Could the records below be restated word for word, without a single picture?

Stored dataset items
◇ ◇ ◇ ◇ ◇ ◇ ◇
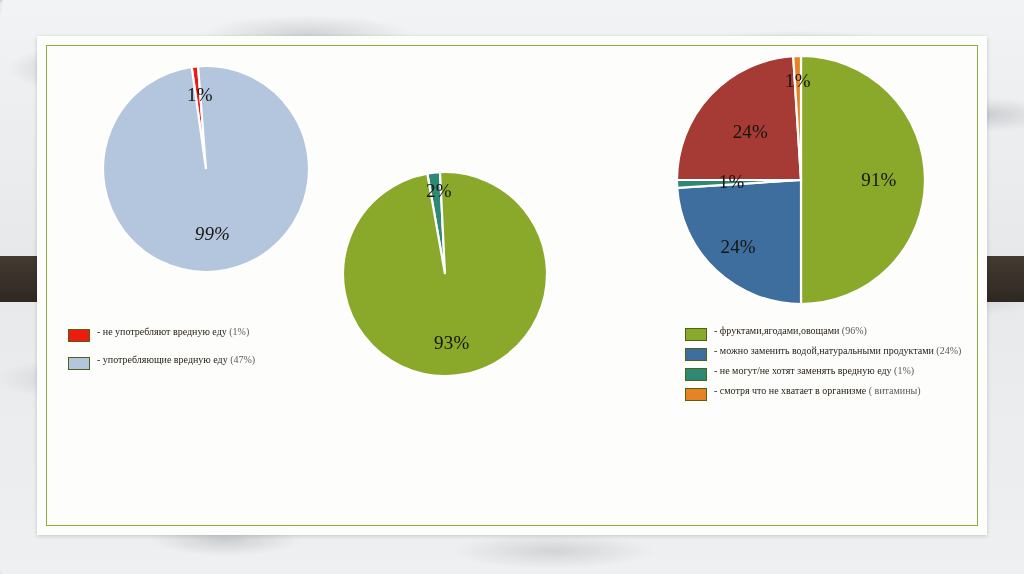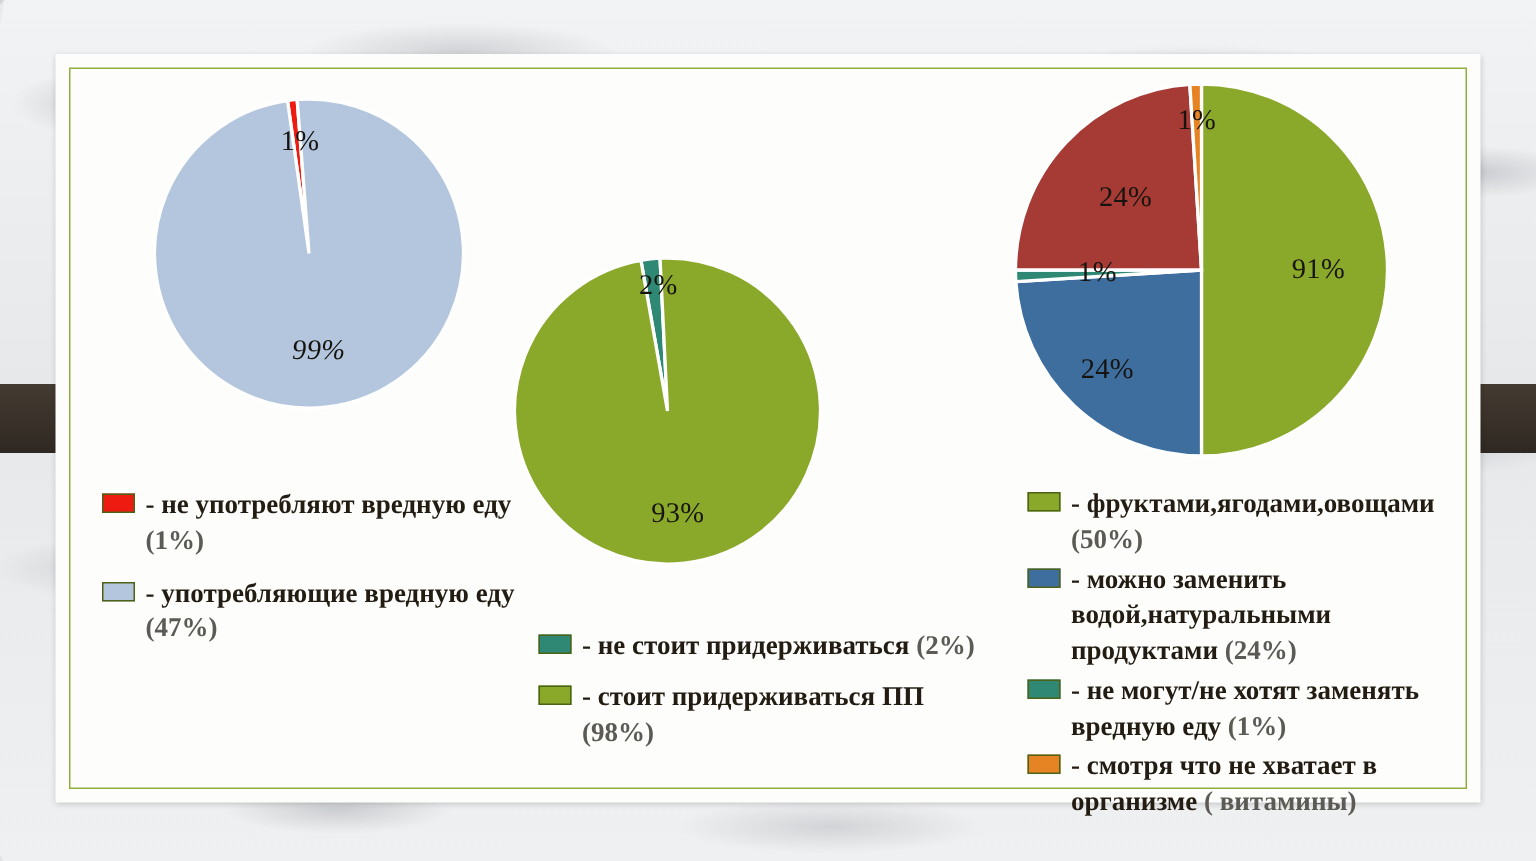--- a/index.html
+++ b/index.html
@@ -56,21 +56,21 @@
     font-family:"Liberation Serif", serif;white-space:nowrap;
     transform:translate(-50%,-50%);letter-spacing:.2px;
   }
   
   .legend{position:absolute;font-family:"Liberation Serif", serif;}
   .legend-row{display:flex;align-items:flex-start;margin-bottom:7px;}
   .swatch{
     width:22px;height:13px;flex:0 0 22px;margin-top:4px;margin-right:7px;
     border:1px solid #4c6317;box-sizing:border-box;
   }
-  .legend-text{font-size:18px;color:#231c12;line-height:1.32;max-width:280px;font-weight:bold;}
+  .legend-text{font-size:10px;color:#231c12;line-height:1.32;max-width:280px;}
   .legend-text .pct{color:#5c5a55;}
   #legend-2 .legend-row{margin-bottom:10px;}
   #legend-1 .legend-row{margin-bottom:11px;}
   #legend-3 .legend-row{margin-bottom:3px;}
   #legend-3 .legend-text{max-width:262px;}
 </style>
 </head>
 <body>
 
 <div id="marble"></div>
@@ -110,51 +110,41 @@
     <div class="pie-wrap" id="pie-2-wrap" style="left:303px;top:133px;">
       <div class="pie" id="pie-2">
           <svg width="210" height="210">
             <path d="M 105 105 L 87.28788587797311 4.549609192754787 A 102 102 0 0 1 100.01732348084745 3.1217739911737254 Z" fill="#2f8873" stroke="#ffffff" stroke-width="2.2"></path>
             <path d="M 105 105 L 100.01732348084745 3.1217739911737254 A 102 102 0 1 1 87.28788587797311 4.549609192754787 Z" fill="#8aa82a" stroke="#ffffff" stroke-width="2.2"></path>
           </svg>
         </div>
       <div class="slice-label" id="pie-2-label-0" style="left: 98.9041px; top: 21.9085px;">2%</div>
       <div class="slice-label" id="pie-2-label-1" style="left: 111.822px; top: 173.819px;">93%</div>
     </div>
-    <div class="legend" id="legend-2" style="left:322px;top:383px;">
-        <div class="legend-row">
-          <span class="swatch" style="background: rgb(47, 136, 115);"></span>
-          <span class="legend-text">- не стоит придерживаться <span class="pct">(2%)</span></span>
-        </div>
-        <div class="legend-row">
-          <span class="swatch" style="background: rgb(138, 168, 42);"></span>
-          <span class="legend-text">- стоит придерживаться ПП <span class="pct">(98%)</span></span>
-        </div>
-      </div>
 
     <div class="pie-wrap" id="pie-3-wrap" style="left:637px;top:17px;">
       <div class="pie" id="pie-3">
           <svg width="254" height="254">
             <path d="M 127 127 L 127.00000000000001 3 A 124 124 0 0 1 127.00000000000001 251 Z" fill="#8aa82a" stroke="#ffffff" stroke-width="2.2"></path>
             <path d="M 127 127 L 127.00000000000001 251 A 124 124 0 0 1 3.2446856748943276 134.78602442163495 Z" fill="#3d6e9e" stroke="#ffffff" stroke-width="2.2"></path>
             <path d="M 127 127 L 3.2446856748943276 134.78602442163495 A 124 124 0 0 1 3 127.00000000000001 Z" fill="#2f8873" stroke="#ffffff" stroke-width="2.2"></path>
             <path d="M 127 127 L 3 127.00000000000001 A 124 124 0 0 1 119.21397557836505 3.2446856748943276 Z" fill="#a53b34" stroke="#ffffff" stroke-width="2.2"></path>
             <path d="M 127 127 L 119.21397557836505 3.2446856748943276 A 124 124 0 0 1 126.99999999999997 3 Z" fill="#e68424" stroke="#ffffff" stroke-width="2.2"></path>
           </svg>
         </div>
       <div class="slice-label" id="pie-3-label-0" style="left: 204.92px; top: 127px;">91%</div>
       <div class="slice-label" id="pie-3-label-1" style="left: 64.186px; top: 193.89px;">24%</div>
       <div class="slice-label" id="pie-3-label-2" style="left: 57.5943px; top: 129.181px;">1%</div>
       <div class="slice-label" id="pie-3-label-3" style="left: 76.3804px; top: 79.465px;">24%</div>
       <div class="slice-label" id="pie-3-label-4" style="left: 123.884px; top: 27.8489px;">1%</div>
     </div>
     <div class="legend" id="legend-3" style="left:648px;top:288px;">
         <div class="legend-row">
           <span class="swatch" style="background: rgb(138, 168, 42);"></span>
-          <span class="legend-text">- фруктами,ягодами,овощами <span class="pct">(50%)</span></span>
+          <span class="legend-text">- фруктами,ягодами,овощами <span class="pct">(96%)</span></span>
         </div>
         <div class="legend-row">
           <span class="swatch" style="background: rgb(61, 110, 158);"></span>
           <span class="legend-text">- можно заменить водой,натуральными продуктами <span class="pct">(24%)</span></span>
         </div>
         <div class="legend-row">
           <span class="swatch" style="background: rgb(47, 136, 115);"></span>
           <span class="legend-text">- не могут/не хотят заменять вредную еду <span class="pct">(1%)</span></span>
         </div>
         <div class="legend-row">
◇ ◇ ◇ ◇ ◇ ◇ ◇
WRITTEN ANSWER —
--- a/index.html
+++ b/index.html
@@ -56,21 +56,21 @@
     font-family:"Liberation Serif", serif;white-space:nowrap;
     transform:translate(-50%,-50%);letter-spacing:.2px;
   }
   
   .legend{position:absolute;font-family:"Liberation Serif", serif;}
   .legend-row{display:flex;align-items:flex-start;margin-bottom:7px;}
   .swatch{
     width:22px;height:13px;flex:0 0 22px;margin-top:4px;margin-right:7px;
     border:1px solid #4c6317;box-sizing:border-box;
   }
-  .legend-text{font-size:18px;color:#231c12;line-height:1.32;max-width:280px;font-weight:bold;}
+  .legend-text{font-size:10px;color:#231c12;line-height:1.32;max-width:280px;}
   .legend-text .pct{color:#5c5a55;}
   #legend-2 .legend-row{margin-bottom:10px;}
   #legend-1 .legend-row{margin-bottom:11px;}
   #legend-3 .legend-row{margin-bottom:3px;}
   #legend-3 .legend-text{max-width:262px;}
 </style>
 </head>
 <body>
 
 <div id="marble"></div>
@@ -110,51 +110,41 @@
     <div class="pie-wrap" id="pie-2-wrap" style="left:303px;top:133px;">
       <div class="pie" id="pie-2">
           <svg width="210" height="210">
             <path d="M 105 105 L 87.28788587797311 4.549609192754787 A 102 102 0 0 1 100.01732348084745 3.1217739911737254 Z" fill="#2f8873" stroke="#ffffff" stroke-width="2.2"></path>
             <path d="M 105 105 L 100.01732348084745 3.1217739911737254 A 102 102 0 1 1 87.28788587797311 4.549609192754787 Z" fill="#8aa82a" stroke="#ffffff" stroke-width="2.2"></path>
           </svg>
         </div>
       <div class="slice-label" id="pie-2-label-0" style="left: 98.9041px; top: 21.9085px;">2%</div>
       <div class="slice-label" id="pie-2-label-1" style="left: 111.822px; top: 173.819px;">93%</div>
     </div>
-    <div class="legend" id="legend-2" style="left:322px;top:383px;">
-        <div class="legend-row">
-          <span class="swatch" style="background: rgb(47, 136, 115);"></span>
-          <span class="legend-text">- не стоит придерживаться <span class="pct">(2%)</span></span>
-        </div>
-        <div class="legend-row">
-          <span class="swatch" style="background: rgb(138, 168, 42);"></span>
-          <span class="legend-text">- стоит придерживаться ПП <span class="pct">(98%)</span></span>
-        </div>
-      </div>
 
     <div class="pie-wrap" id="pie-3-wrap" style="left:637px;top:17px;">
       <div class="pie" id="pie-3">
           <svg width="254" height="254">
             <path d="M 127 127 L 127.00000000000001 3 A 124 124 0 0 1 127.00000000000001 251 Z" fill="#8aa82a" stroke="#ffffff" stroke-width="2.2"></path>
             <path d="M 127 127 L 127.00000000000001 251 A 124 124 0 0 1 3.2446856748943276 134.78602442163495 Z" fill="#3d6e9e" stroke="#ffffff" stroke-width="2.2"></path>
             <path d="M 127 127 L 3.2446856748943276 134.78602442163495 A 124 124 0 0 1 3 127.00000000000001 Z" fill="#2f8873" stroke="#ffffff" stroke-width="2.2"></path>
             <path d="M 127 127 L 3 127.00000000000001 A 124 124 0 0 1 119.21397557836505 3.2446856748943276 Z" fill="#a53b34" stroke="#ffffff" stroke-width="2.2"></path>
             <path d="M 127 127 L 119.21397557836505 3.2446856748943276 A 124 124 0 0 1 126.99999999999997 3 Z" fill="#e68424" stroke="#ffffff" stroke-width="2.2"></path>
           </svg>
         </div>
       <div class="slice-label" id="pie-3-label-0" style="left: 204.92px; top: 127px;">91%</div>
       <div class="slice-label" id="pie-3-label-1" style="left: 64.186px; top: 193.89px;">24%</div>
       <div class="slice-label" id="pie-3-label-2" style="left: 57.5943px; top: 129.181px;">1%</div>
       <div class="slice-label" id="pie-3-label-3" style="left: 76.3804px; top: 79.465px;">24%</div>
       <div class="slice-label" id="pie-3-label-4" style="left: 123.884px; top: 27.8489px;">1%</div>
     </div>
     <div class="legend" id="legend-3" style="left:648px;top:288px;">
         <div class="legend-row">
           <span class="swatch" style="background: rgb(138, 168, 42);"></span>
-          <span class="legend-text">- фруктами,ягодами,овощами <span class="pct">(50%)</span></span>
+          <span class="legend-text">- фруктами,ягодами,овощами <span class="pct">(96%)</span></span>
         </div>
         <div class="legend-row">
           <span class="swatch" style="background: rgb(61, 110, 158);"></span>
           <span class="legend-text">- можно заменить водой,натуральными продуктами <span class="pct">(24%)</span></span>
         </div>
         <div class="legend-row">
           <span class="swatch" style="background: rgb(47, 136, 115);"></span>
           <span class="legend-text">- не могут/не хотят заменять вредную еду <span class="pct">(1%)</span></span>
         </div>
         <div class="legend-row">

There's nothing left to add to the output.